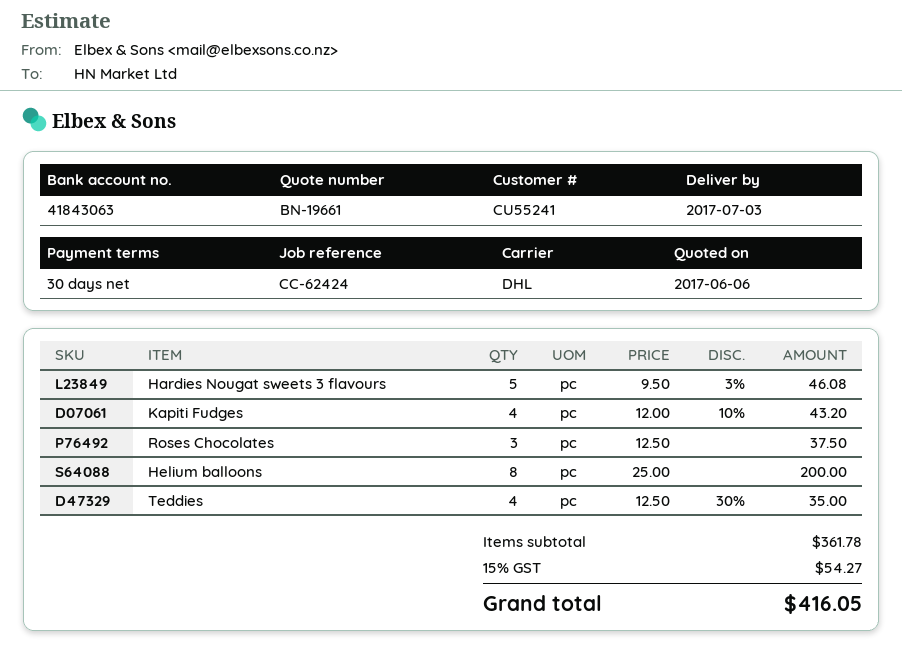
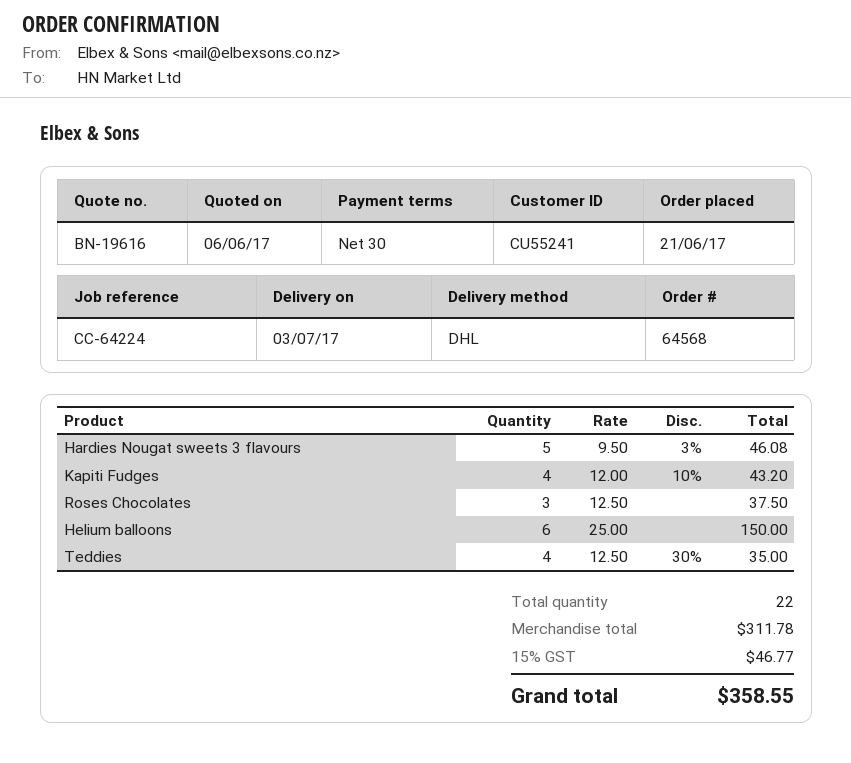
quote number: BN-19661 -> BN-19616
reference: CC-62424 -> CC-64224
Helium balloons: 8 x 25.00 = 200.00 -> 6 x 25.00 = 150.00
subtotal: 361.78 -> 311.78
tax: 15% = 54.27 -> 15% = 46.77
total: 416.05 -> 358.55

## About this task
Only the line containing "Helium balloons: 8" and the lines after it, up to and including the last line of the data, should appear in the answer, exactly as written.

## Task answer
Helium balloons: 8 x 25.00 = 200.00 -> 6 x 25.00 = 150.00
subtotal: 361.78 -> 311.78
tax: 15% = 54.27 -> 15% = 46.77
total: 416.05 -> 358.55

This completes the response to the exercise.